GridPP PMB Minutes 200 - 23rd January 2005
===========================================
Present: John Gordon, Sarah Pearce, Tony Doyle, Dave Britton, Robin
Middleton, Steve Burke, Tony Cass, Steve Lloyd, Roger Jones, Peter Clarke,
Dave Kelsey, Jeremy Coles
Apologies: Dave Newbold
1. Allocation of PMB numbers to documents [TD]
===============================================
It was agreed to change the documentation document from 'User Web Pages'
for the Oversight Committee to 'Documentation Report' and numbered 67.
Others were allocated as below:
* Executive Summary [68] PMB
* Project Map [69] DB
* Resource Report [70]DB
* LCG Report [71] TC
* EGEE Report [72] RM
* Deployment Report [73] DK
* Middleware/Security/Network Report [74] RM
* Applications Report [75] RJ
* User Board Report [76] DN
* Tier-1/A Report inc. Tier-1/A procurement methods [77] JG
* Tier-2 Report inc. Year 1 outturn [78] SL
* Dissemination Report [79] SP
* Documentation Report [67] SB
In addition
* CERN and Tier-2 Operations [83] TC
* Performance Monitoring [82] JC
* (Upper) Middleware Planning [81] RM,RJ
* Experiment engagement questionnaire (v2) [80] DN
* Grid for LHC exploitation [for reference]
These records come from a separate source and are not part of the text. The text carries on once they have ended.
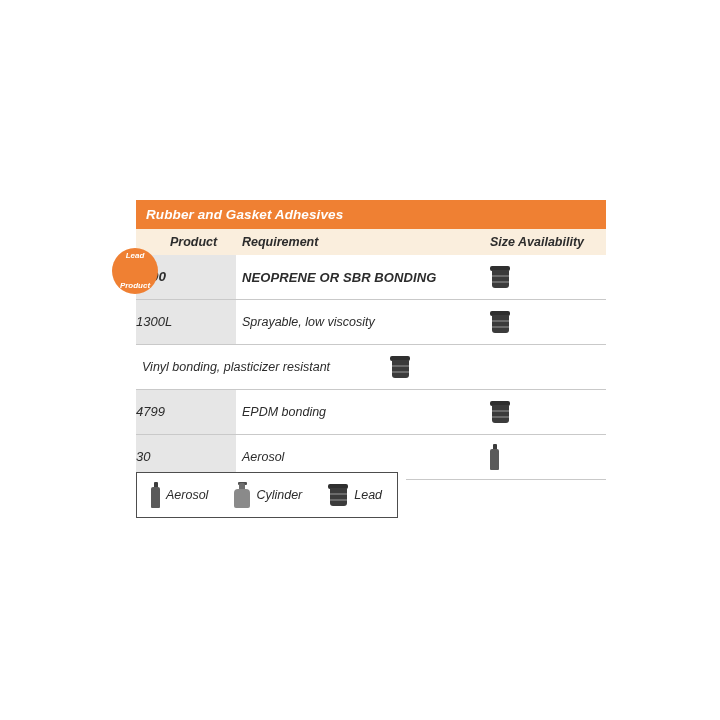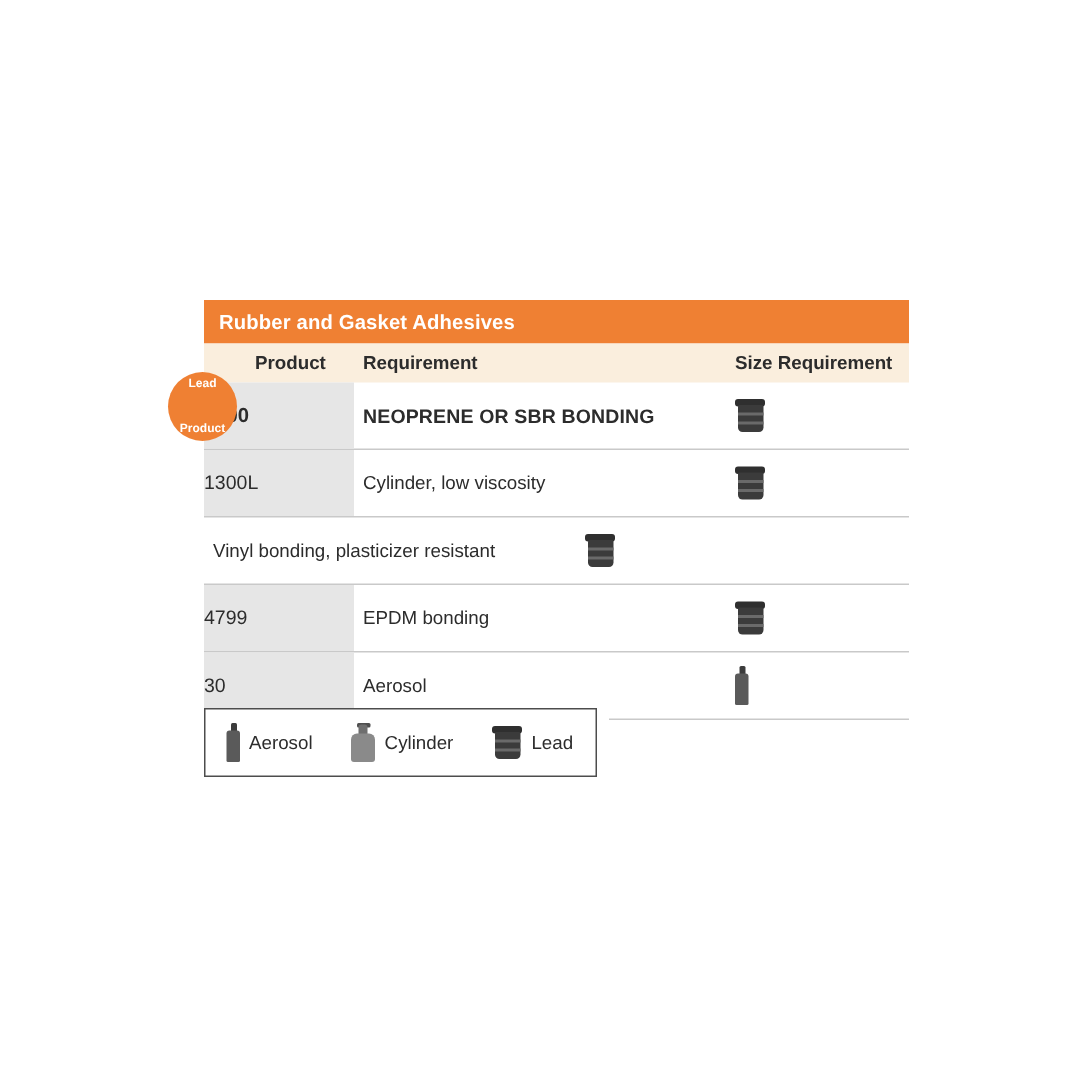"Rubber and Gasket Adhesives" #page { font-style: none -> italic }
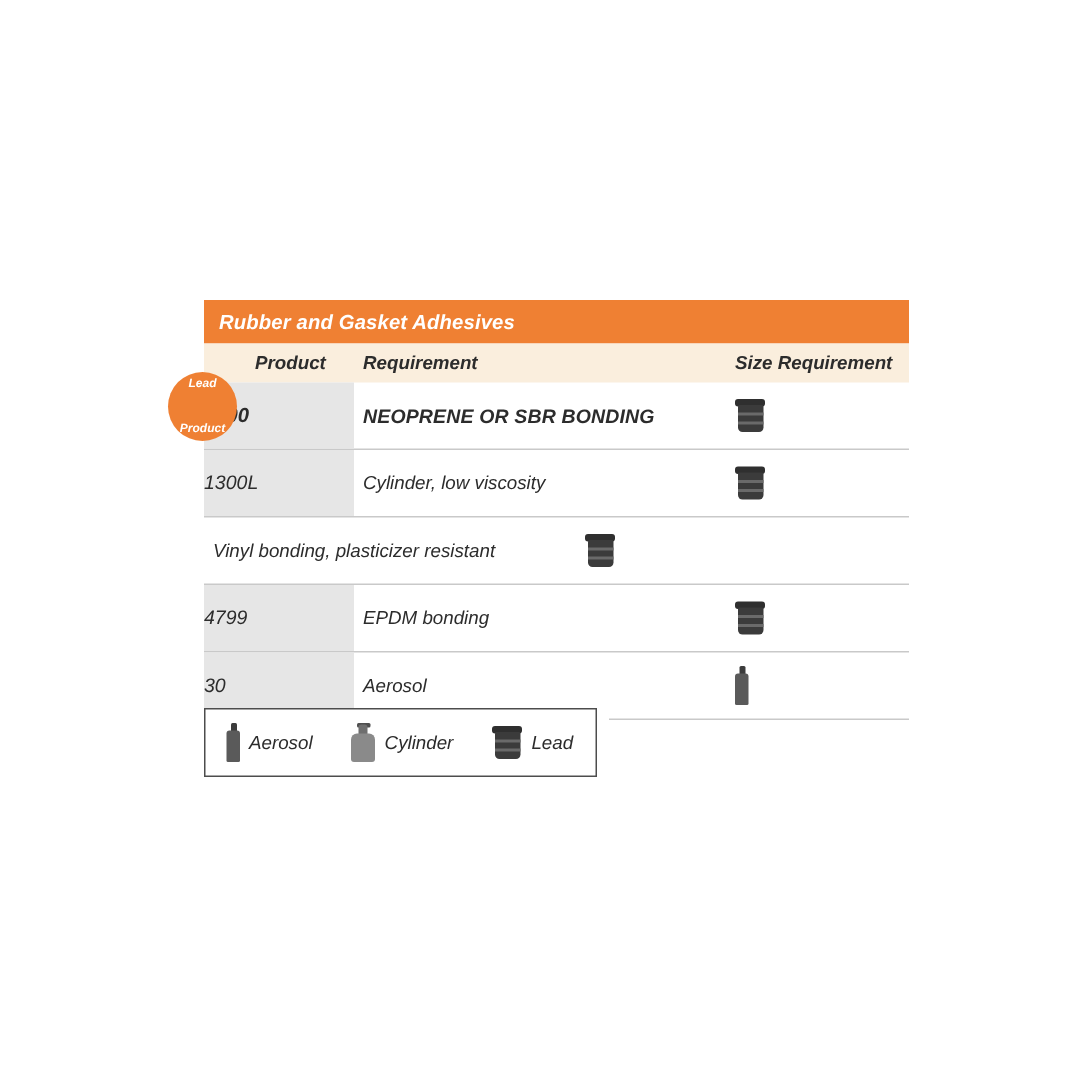"Size Requirement" div.c-size { text: Requirement -> Availability }
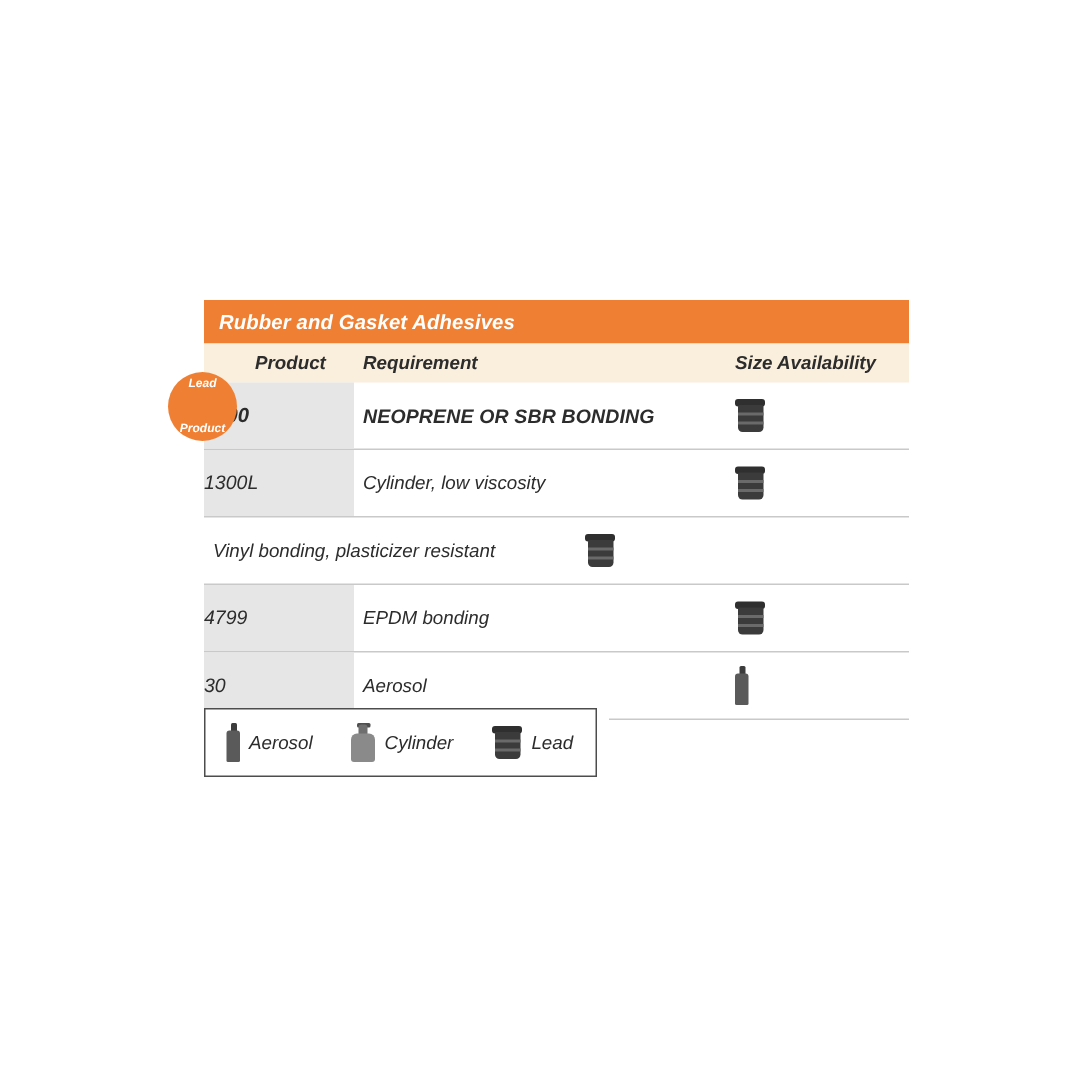"Cylinder, low viscosity" div.cell-req { text: Cylinder -> Sprayable }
It was agreed that the ~final documents would need to be circulated in two
weeks time (Monday 6th February).
Face 2 Face minutes were circulated shortly after the meeting expanding
upon this. The overview would need to be completed by 13th February and
everything would need to be sent before Wednesday 15th February, a week
before the Oversight Committee.
2. Quarterly Reports [DB]
=========================
All the quarterly report would need to be completed now. The deadline had
passed. The status so far was sought. RM had all those for M/S/N. RJ had
half of these for the applications area. Tier 1 Report was not available
and it was agreed that a reminder would be sent advising that the
deadline was past on that they were urgently required. Tier 2 Hardware
report was also not all in and again a reminder would need to be sent.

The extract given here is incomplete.